We have 2 wild/feral cats. One that came into our lives over 1 year ago and another one a few months ago. Each time it took weeks for them to even come close to me to feed. I got bit or scratched a number of times.

Now both of the cats come when called, let me pet and play with them with not too many bites or scratches. I can pick them up and they sit in my lap and fall asleep. The newest one, Double can change his attitude very quickly. I have a 2 inch bite on my hand to prove it. He is going to be neutered next week and some of the wildness may be gone. That was the case with the other feral, Zeke.

I found that when I want to pet the ferals, I wash my hands BEFORE I pet them.

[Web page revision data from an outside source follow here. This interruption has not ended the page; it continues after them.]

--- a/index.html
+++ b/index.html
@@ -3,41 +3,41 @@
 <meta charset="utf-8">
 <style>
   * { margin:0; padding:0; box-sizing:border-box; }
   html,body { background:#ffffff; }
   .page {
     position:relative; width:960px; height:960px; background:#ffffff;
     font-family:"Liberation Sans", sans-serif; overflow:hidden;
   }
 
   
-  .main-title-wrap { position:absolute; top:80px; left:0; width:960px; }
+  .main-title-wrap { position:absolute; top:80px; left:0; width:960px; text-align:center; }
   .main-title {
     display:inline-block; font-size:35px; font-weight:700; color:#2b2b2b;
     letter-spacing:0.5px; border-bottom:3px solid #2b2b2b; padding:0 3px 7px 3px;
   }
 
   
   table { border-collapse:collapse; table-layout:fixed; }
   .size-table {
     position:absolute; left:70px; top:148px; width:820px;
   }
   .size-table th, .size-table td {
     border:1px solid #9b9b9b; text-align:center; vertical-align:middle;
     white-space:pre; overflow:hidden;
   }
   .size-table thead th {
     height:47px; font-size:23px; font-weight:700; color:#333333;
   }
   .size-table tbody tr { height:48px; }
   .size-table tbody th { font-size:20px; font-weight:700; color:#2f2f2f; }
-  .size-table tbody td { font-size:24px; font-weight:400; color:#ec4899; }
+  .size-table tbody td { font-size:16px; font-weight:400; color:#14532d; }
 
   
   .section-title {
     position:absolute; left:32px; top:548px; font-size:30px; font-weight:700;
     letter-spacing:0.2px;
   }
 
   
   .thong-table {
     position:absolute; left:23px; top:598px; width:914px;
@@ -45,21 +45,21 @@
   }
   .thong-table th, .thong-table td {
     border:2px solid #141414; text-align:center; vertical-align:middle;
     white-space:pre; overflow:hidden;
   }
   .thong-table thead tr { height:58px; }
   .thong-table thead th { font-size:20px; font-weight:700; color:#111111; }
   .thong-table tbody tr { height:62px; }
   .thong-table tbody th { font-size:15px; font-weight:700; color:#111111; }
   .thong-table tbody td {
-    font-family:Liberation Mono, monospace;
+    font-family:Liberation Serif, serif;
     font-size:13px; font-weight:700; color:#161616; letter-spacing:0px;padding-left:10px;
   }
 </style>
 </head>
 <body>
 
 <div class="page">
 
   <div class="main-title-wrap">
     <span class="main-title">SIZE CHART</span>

I think the reason I have been scratched or bitten is they smell the scent of my indoor cat, Zamba.

If you are afraid you might be bitten or scratched wear gloves until you feel you can trust them.

Good Luck.

Larry


----------



## Arianwen (Jun 3, 2012)

I've always found that feeding from your hands can be a very good ice-breaker.


----------



## doudounne (Feb 28, 2012)

*feeding from hand*

Yo!
Thanks for your tip. That step was reached years ago, when she was still having kittens. If I extend my hand with or without food, she will come and smell. But she withdraws just far enough if I attempt to touch her.
If she's going by and I touch her ( like when I let her out ) , no problem, but she moves away. Never growled, scratched or bit.
Maybe it's just her ''style'', hahahaha

Happy Holidays and MERCI !!!


----------



## Catmamma (Apr 18, 2011)

Doudounne, that semi-feral sounds like a great cat. Do you have pictures yet? Have you named her? Three weeks isn't long. I bet she will be purring in your lap for Christmas next year.


----------



## doudounne (Feb 28, 2012)

Yo! I couldn't find a ''reply''button, so am sending message. Thanks for your enthusiasm. Lopve and patience weil work. If you go check my pic album - if I did this right - you won't believe what you see.
Thanks again and Happy Holidays.


----------



## Whaler (Feb 13, 2011)

i am a firm believer that every feral cat, regardless how long or how many generations feral they are, can not only be petted but can be socialized given enough time and patience.

over the past few years that i have been maintaining a colony every i have socialized a couple (now living indoors exclusively) and have developed a level of trust with every one of the ferals. while one in particular does enjoy a good chin tickle but is still a bit guarded ,a couple of the cats will even go as far as getting on my lap and laying down.


keep it up, you are doing a great thing!


----------